(Modification records)
□ □ □ □ □
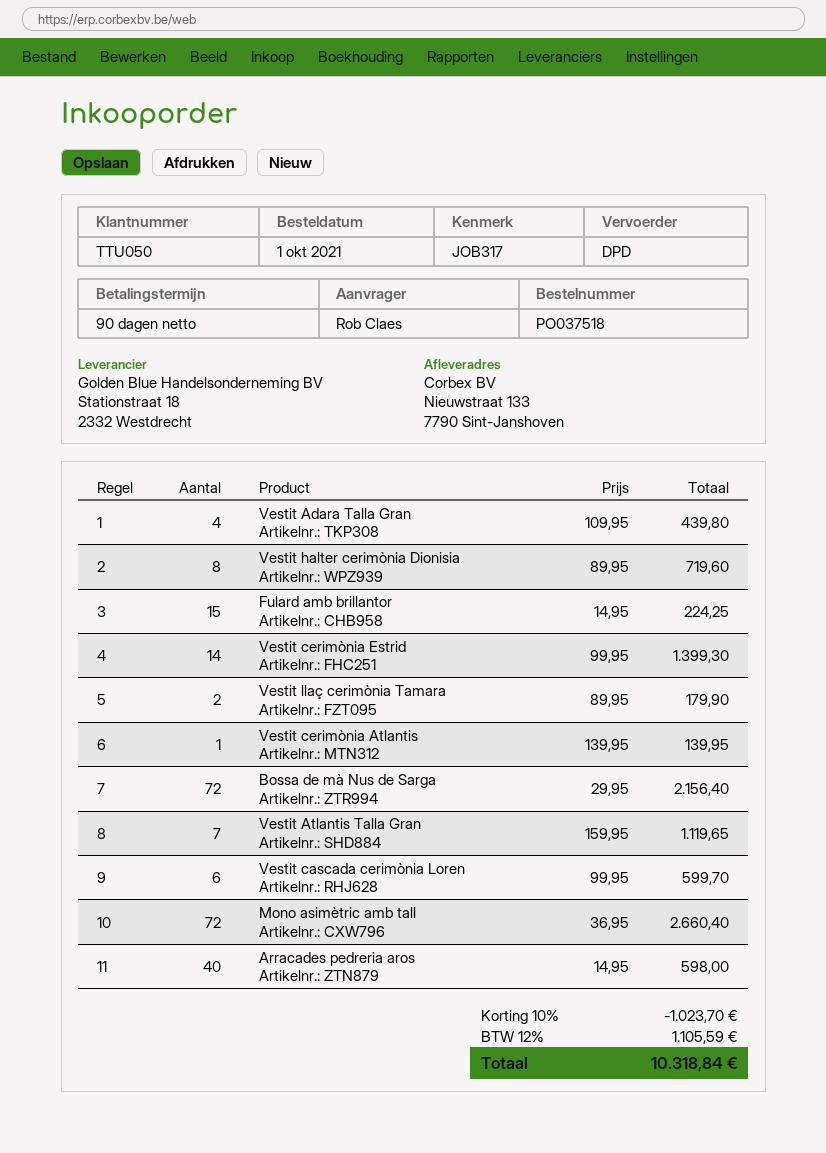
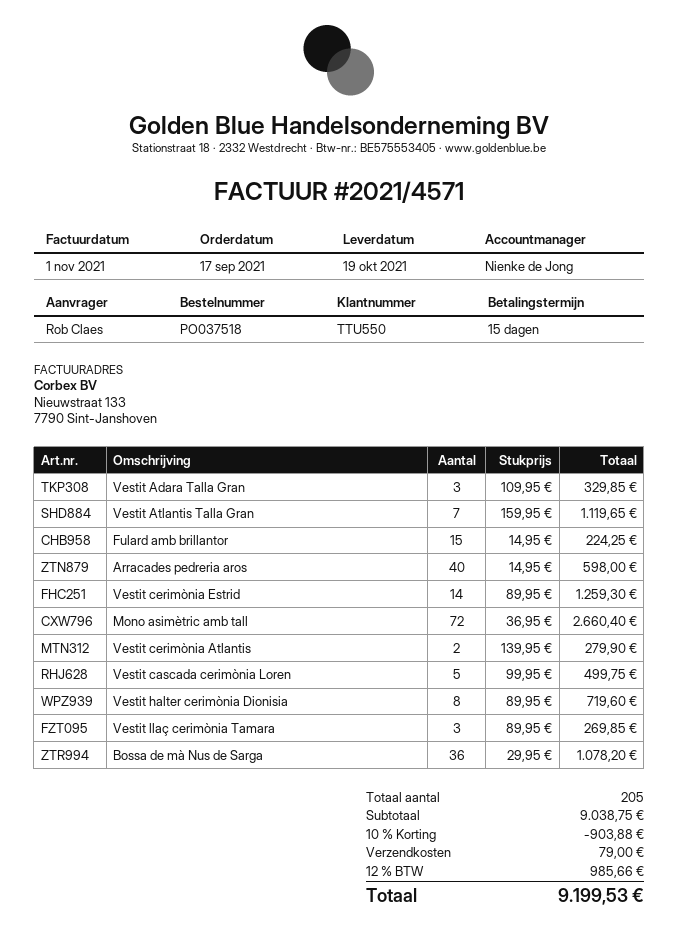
order date: 2021-10-01 -> 2021-09-17
payment terms: 90 days -> 15 days
customer number: TTU050 -> TTU550
Vestit Adara Talla Gran: 4 x 109.95 = 439.80 -> 3 x 109.95 = 329.85
Vestit cerimònia Estrid: 14 x 99.95 = 1399.30 -> 14 x 89.95 = 1259.30
Vestit llaç cerimònia Tamara: 2 x 89.95 = 179.90 -> 3 x 89.95 = 269.85
Vestit cerimònia Atlantis: 1 x 139.95 = 139.95 -> 2 x 139.95 = 279.90
Bossa de mà Nus de Sarga: 72 x 29.95 = 2156.40 -> 36 x 29.95 = 1078.20
Vestit cascada cerimònia Loren: 6 x 99.95 = 599.70 -> 5 x 99.95 = 499.75
discount: 10% = 1023.70 -> 10% = 903.88
shipping: none -> 79.00
tax: 12% = 1105.59 -> 12% = 985.66
total: 10318.84 -> 9199.53

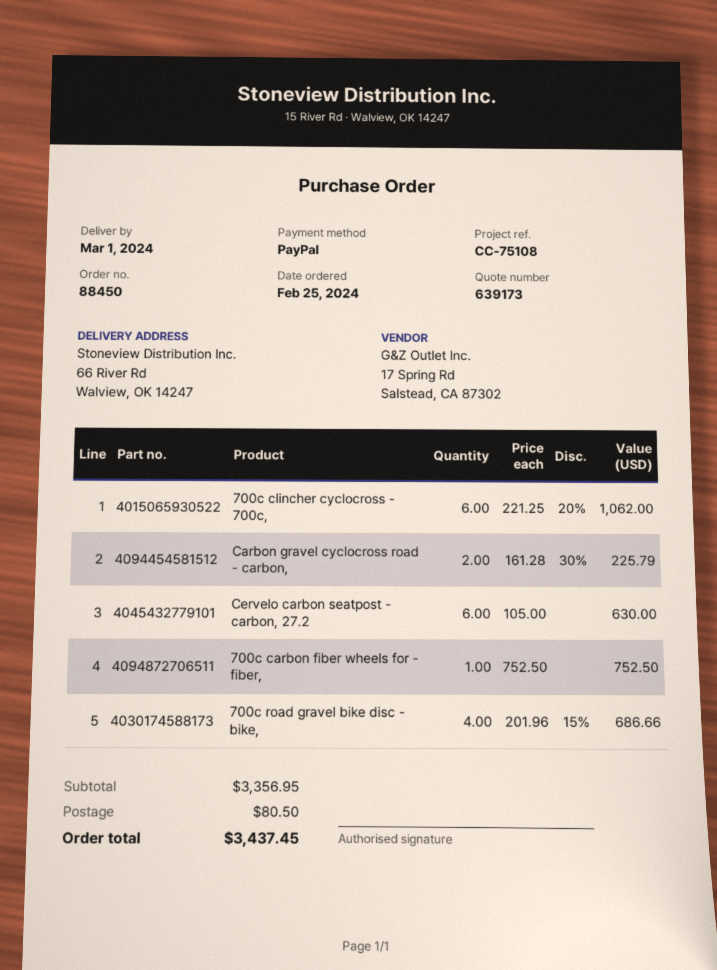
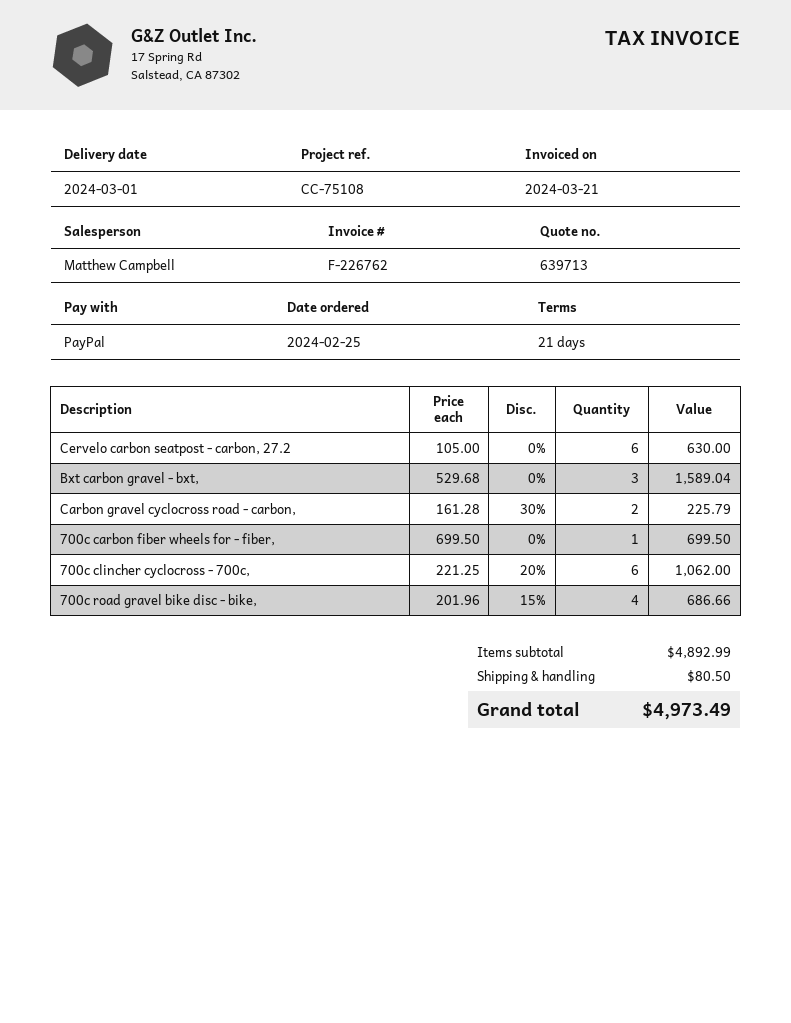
quote number: 639173 -> 639713
700c carbon fiber wheels for - fiber,: 1 x 752.50 = 752.50 -> 1 x 699.50 = 699.50
Bxt carbon gravel - bxt,: none -> 3 x 529.68 = 1589.04
subtotal: 3356.95 -> 4892.99
total: 3437.45 -> 4973.49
□ □ □ □ □
**BRIEF**
Every line from the one holding "Vestit Adara Talla" through the final line of the data above is to be reproduced exactly, both ends included, with the pictures left out.

**TASK OUTPUT**
Vestit Adara Talla Gran: 4 x 109.95 = 439.80 -> 3 x 109.95 = 329.85
Vestit cerimònia Estrid: 14 x 99.95 = 1399.30 -> 14 x 89.95 = 1259.30
Vestit llaç cerimònia Tamara: 2 x 89.95 = 179.90 -> 3 x 89.95 = 269.85
Vestit cerimònia Atlantis: 1 x 139.95 = 139.95 -> 2 x 139.95 = 279.90
Bossa de mà Nus de Sarga: 72 x 29.95 = 2156.40 -> 36 x 29.95 = 1078.20
Vestit cascada cerimònia Loren: 6 x 99.95 = 599.70 -> 5 x 99.95 = 499.75
discount: 10% = 1023.70 -> 10% = 903.88
shipping: none -> 79.00
tax: 12% = 1105.59 -> 12% = 985.66
total: 10318.84 -> 9199.53

quote number: 639173 -> 639713
700c carbon fiber wheels for - fiber,: 1 x 752.50 = 752.50 -> 1 x 699.50 = 699.50
Bxt carbon gravel - bxt,: none -> 3 x 529.68 = 1589.04
subtotal: 3356.95 -> 4892.99
total: 3437.45 -> 4973.49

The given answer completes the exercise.